Material shown:
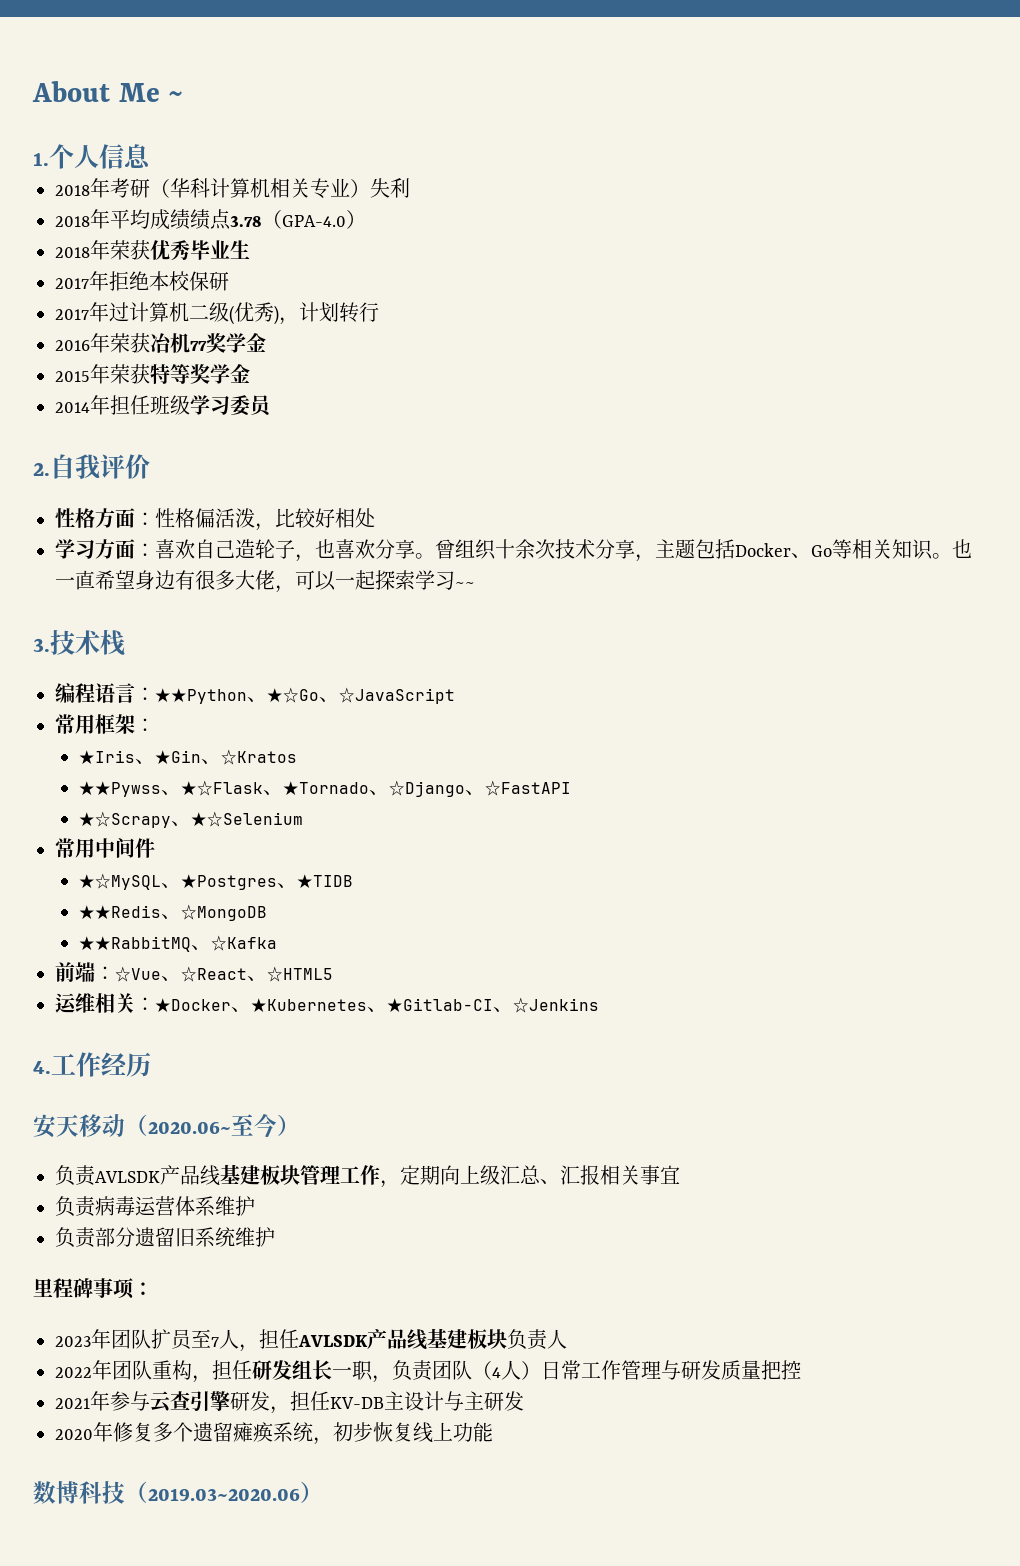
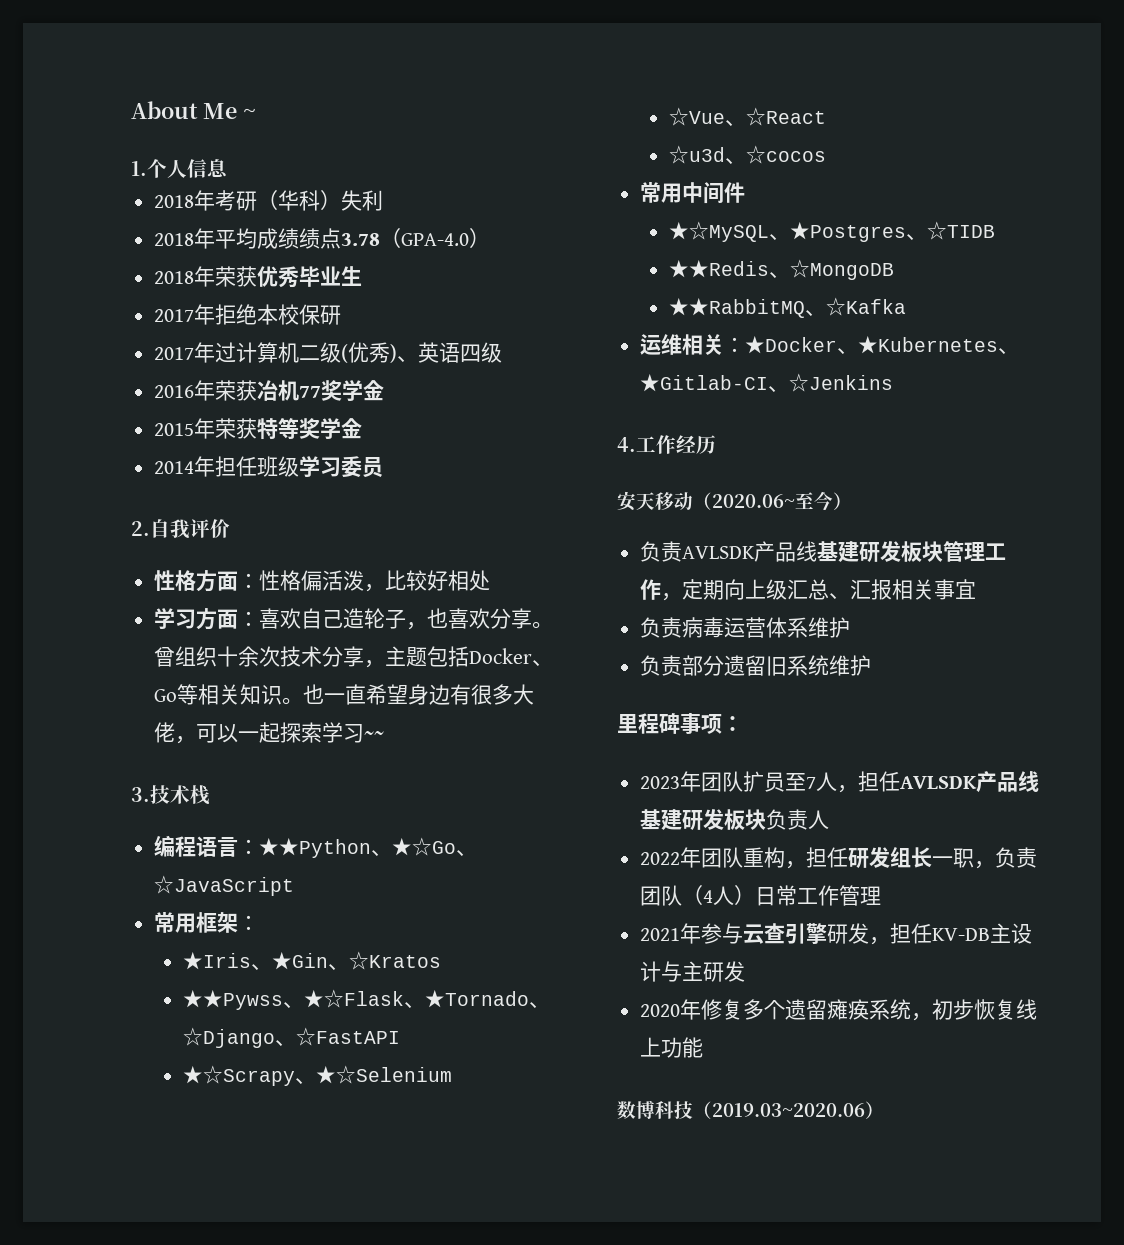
- 2018年考研（华科计算机相关专业）失利
+ 2018年考研（华科）失利
- 2017年过计算机二级(优秀)，计划转行
+ 2017年过计算机二级(优秀)、英语四级
+ ☆Vue、☆React
+ ☆u3d、☆cocos
- ★☆MySQL、★Postgres、★TIDB
+ ★☆MySQL、★Postgres、☆TIDB
- 前端：☆Vue、☆React、☆HTML5
- 负责AVLSDK产品线基建板块管理工作，定期向上级汇总、汇报相关事宜
+ 负责AVLSDK产品线基建研发板块管理工作，定期向上级汇总、汇报相关事宜
- 2023年团队扩员至7人，担任AVLSDK产品线基建板块负责人
+ 2023年团队扩员至7人，担任AVLSDK产品线基建研发板块负责人
- 2022年团队重构，担任研发组长一职，负责团队（4人）日常工作管理与研发质量把控
+ 2022年团队重构，担任研发组长一职，负责团队（4人）日常工作管理

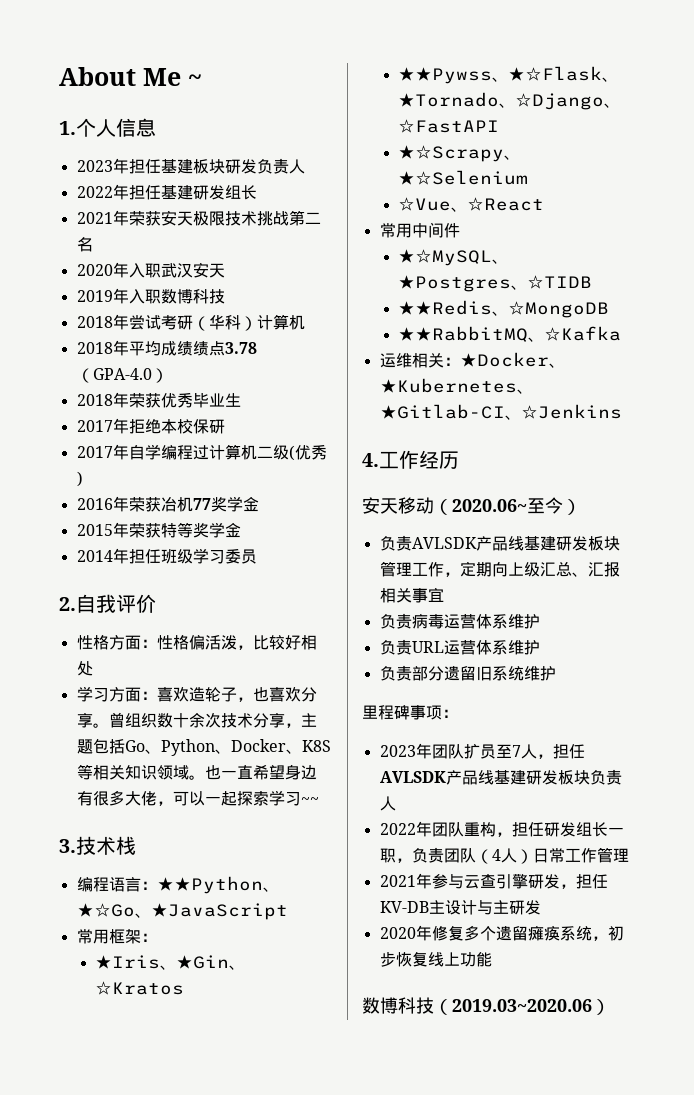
- 2018年考研（华科）失利
+ 2023年担任基建板块研发负责人
+ 2022年担任基建研发组长
+ 2021年荣获安天极限技术挑战第二名
+ 2020年入职武汉安天
+ 2019年入职数博科技
+ 2018年尝试考研（华科）计算机
- 2017年过计算机二级(优秀)、英语四级
+ 2017年自学编程过计算机二级(优秀)
- 学习方面：喜欢自己造轮子，也喜欢分享。
+ 学习方面：喜欢造轮子，也喜欢分享。
- 曾组织十余次技术分享，主题包括Docker、Go等相关知识。
+ 曾组织数十余次技术分享，主题包括Go、Python、Docker、K8S等相关知识领域。
- 编程语言：★★Python、★☆Go、☆JavaScript
+ 编程语言：★★Python、★☆Go、★JavaScript
- ☆u3d、☆cocos
+ 负责URL运营体系维护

Action item: Report every line in the data above in which the word "JavaScript" appears.

Response box:
- 编程语言：★★Python、★☆Go、☆JavaScript
+ 编程语言：★★Python、★☆Go、★JavaScript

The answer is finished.